A Nigerian writer identified as Richard Henshaw has narrated how a 12-year-old was used to defraud a shop owner in Lagos state.
Sharing the photos of the little boy, Richard wrote;
Just about three hours ago, a little boy got into the bleakest nightmare of his life…Twelve years of age.A minor.
I heard pandemonium from where I was.
Treated it with reckless abandon from the start.
But it persisted.
And I reckoned that something was wrong.
I went out to look.
A crowd had gathered in a shop.
Screams and tears wafting out from the scene.
I walked over there.
And I met this little boy in tears.
Manhandled by the crowd.
I asked what had happened.
The boy who was at the shop narrated.
One boy came to their shop and told him he wanted two bags of rice.
Then he gave him a phone to speak with someone who said she was the boy’s mother.
And the woman said she was sending his money to him immediately, that he should allow her son bring the bags of rice.
Then the bigger boy said that his younger brother would wait behind while he went to bring the money.
He left the little boy behind and went with the two bags of rice on a bike.
The shop boy waited for a prolonged time, then became perturbed.

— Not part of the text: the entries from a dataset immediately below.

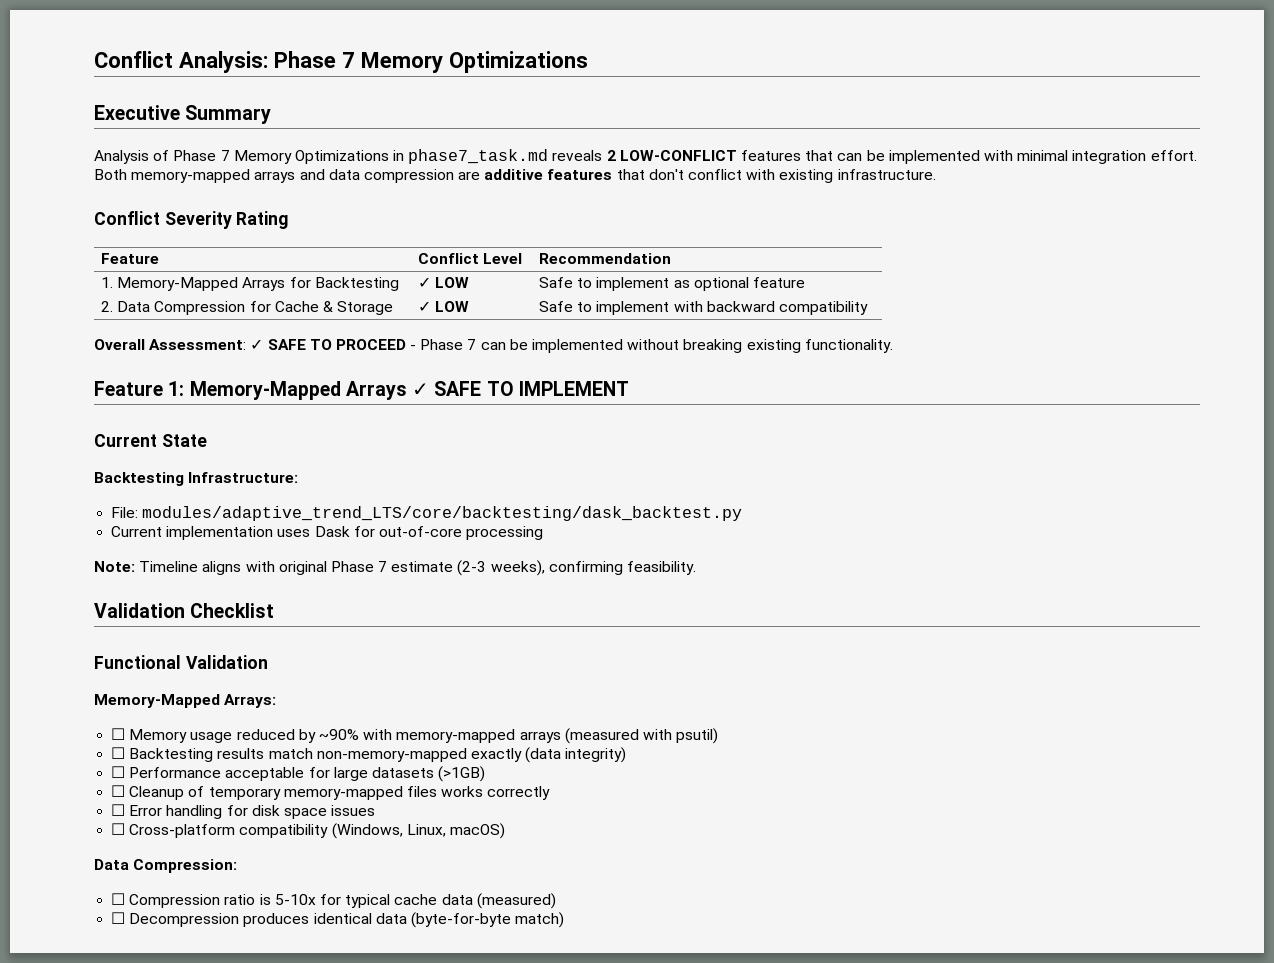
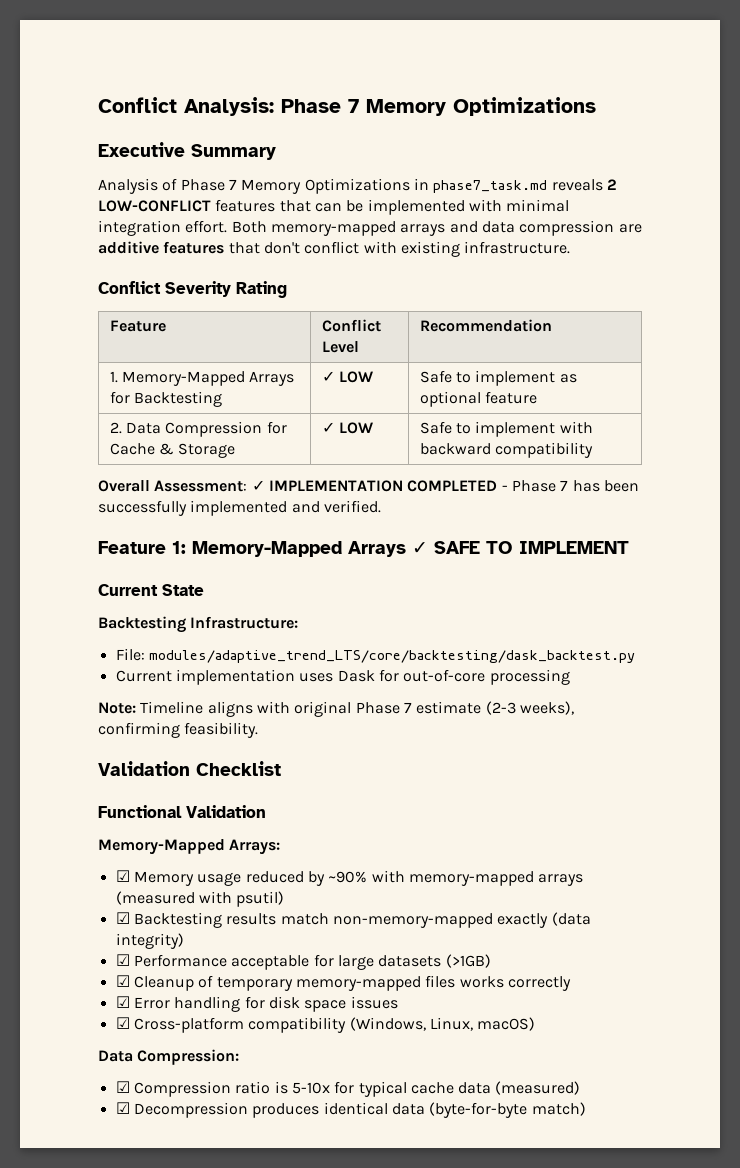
- Overall Assessment: ✓ SAFE TO PROCEED - Phase 7 can be implemented without breaking existing functionality.
+ Overall Assessment: ✓ IMPLEMENTATION COMPLETED - Phase 7 has been successfully implemented and verified.
- ☐ Memory usage reduced by ~90% with memory-mapped arrays (measured with psutil)
+ ☑ Memory usage reduced by ~90% with memory-mapped arrays (measured with psutil)
- ☐ Backtesting results match non-memory-mapped exactly (data integrity)
+ ☑ Backtesting results match non-memory-mapped exactly (data integrity)
- ☐ Performance acceptable for large datasets (>1GB)
+ ☑ Performance acceptable for large datasets (>1GB)
- ☐ Cleanup of temporary memory-mapped files works correctly
+ ☑ Cleanup of temporary memory-mapped files works correctly
- ☐ Error handling for disk space issues
+ ☑ Error handling for disk space issues
- ☐ Cross-platform compatibility (Windows, Linux, macOS)
+ ☑ Cross-platform compatibility (Windows, Linux, macOS)
- ☐ Compression ratio is 5-10x for typical cache data (measured)
+ ☑ Compression ratio is 5-10x for typical cache data (measured)
- ☐ Decompression produces identical data (byte-for-byte match)
+ ☑ Decompression produces identical data (byte-for-byte match)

He then turned to the little boy and asked, “Why is your brother taking so much time na?”
And the little boy replied, “He’s not my brother oo. I don’t know him before. He just met me on the road and brought me here…”
The shop boy’s eyes raised in alarm.
He held the boy.
His voice alerted a crowd.
The crowd descended on the boy.
“You are a little criminal. Where did your friend take the bags of rice to?” They screamed at him.
Slaps.
Hits.
“I swear I don’t know the boy,” the boy wept.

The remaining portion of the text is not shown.